◆ GIVEN RECORDS
========================================

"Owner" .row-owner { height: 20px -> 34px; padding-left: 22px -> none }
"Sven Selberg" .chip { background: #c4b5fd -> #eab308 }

========================================

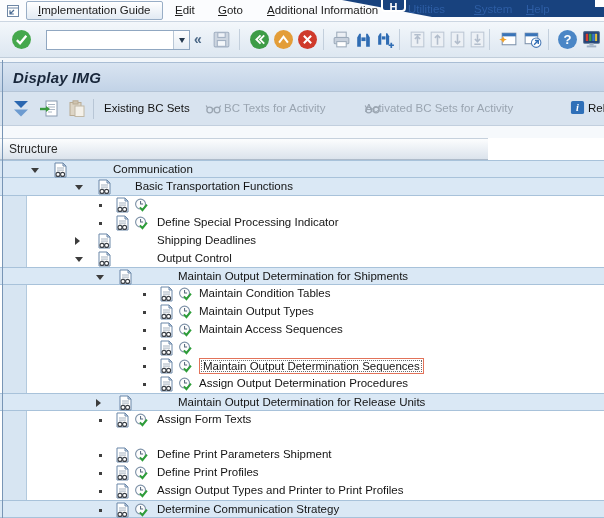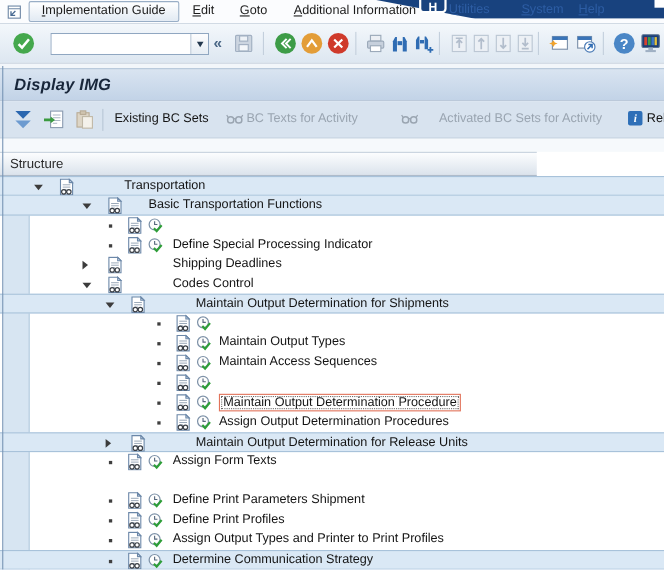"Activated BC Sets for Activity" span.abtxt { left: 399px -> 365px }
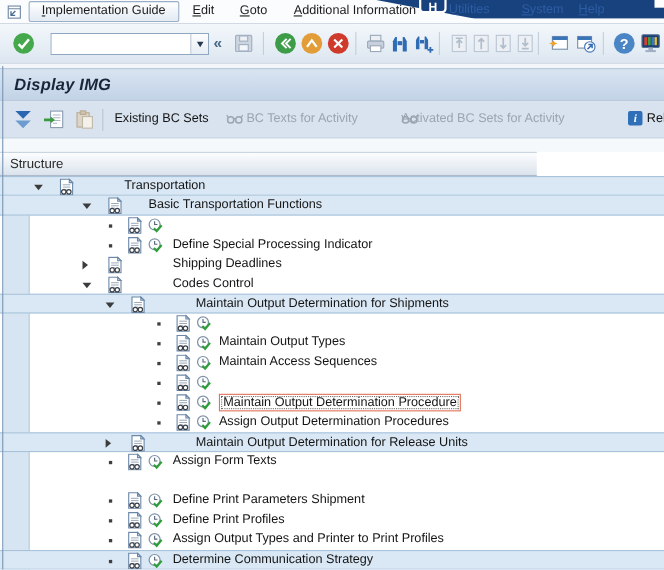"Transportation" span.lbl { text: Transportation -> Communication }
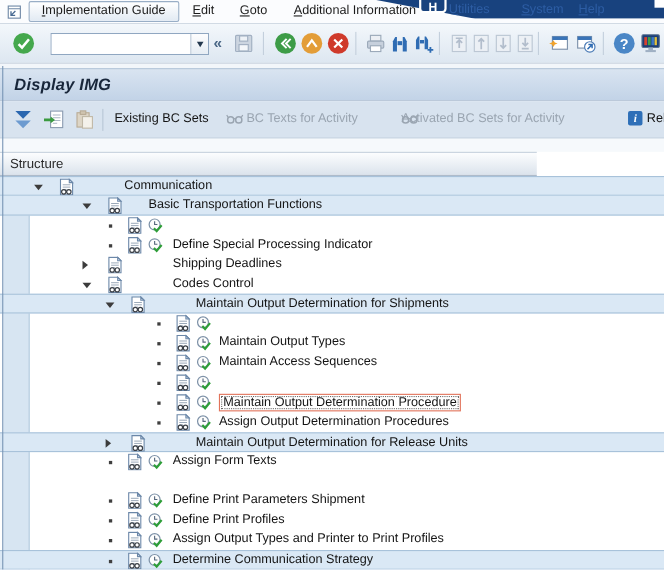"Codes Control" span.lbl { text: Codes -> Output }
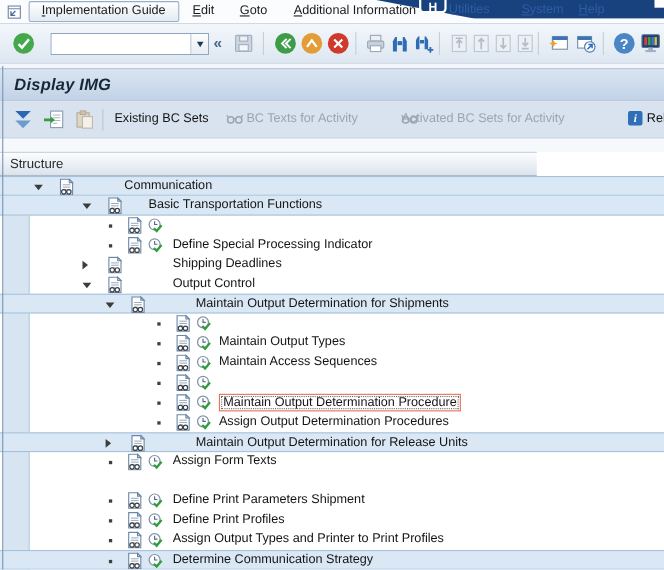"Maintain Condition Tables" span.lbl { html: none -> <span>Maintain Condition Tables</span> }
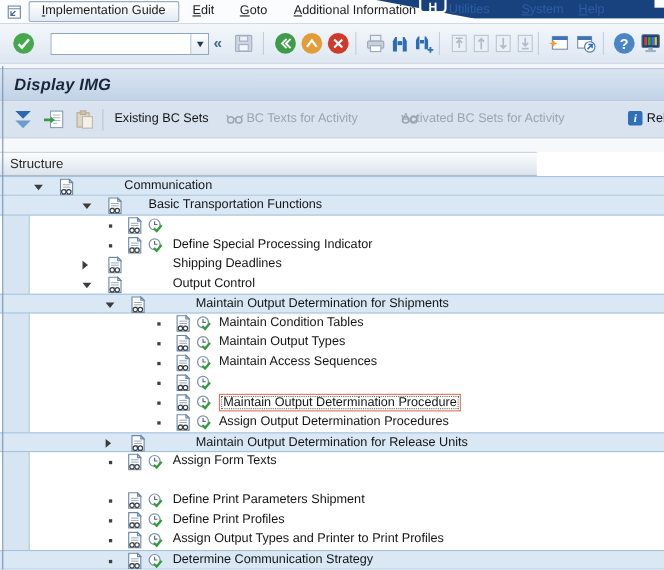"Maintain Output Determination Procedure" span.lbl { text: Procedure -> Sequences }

========================================

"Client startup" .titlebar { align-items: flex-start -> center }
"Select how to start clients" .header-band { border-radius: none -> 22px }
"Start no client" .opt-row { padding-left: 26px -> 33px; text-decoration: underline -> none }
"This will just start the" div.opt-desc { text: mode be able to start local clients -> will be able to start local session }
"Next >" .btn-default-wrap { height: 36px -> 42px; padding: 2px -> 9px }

========================================

◆ PROBLEM STATEMENT
Once you find the line with "padding-left: 26px ->" above, print it and every line after it up to and including the line with "height: 36px ->", exactly as written and nothing else.

◆ RESULT OF THE EXERCISE
"Start no client" .opt-row { padding-left: 26px -> 33px; text-decoration: underline -> none }
"This will just start the" div.opt-desc { text: mode be able to start local clients -> will be able to start local session }
"Next >" .btn-default-wrap { height: 36px -> 42px; padding: 2px -> 9px }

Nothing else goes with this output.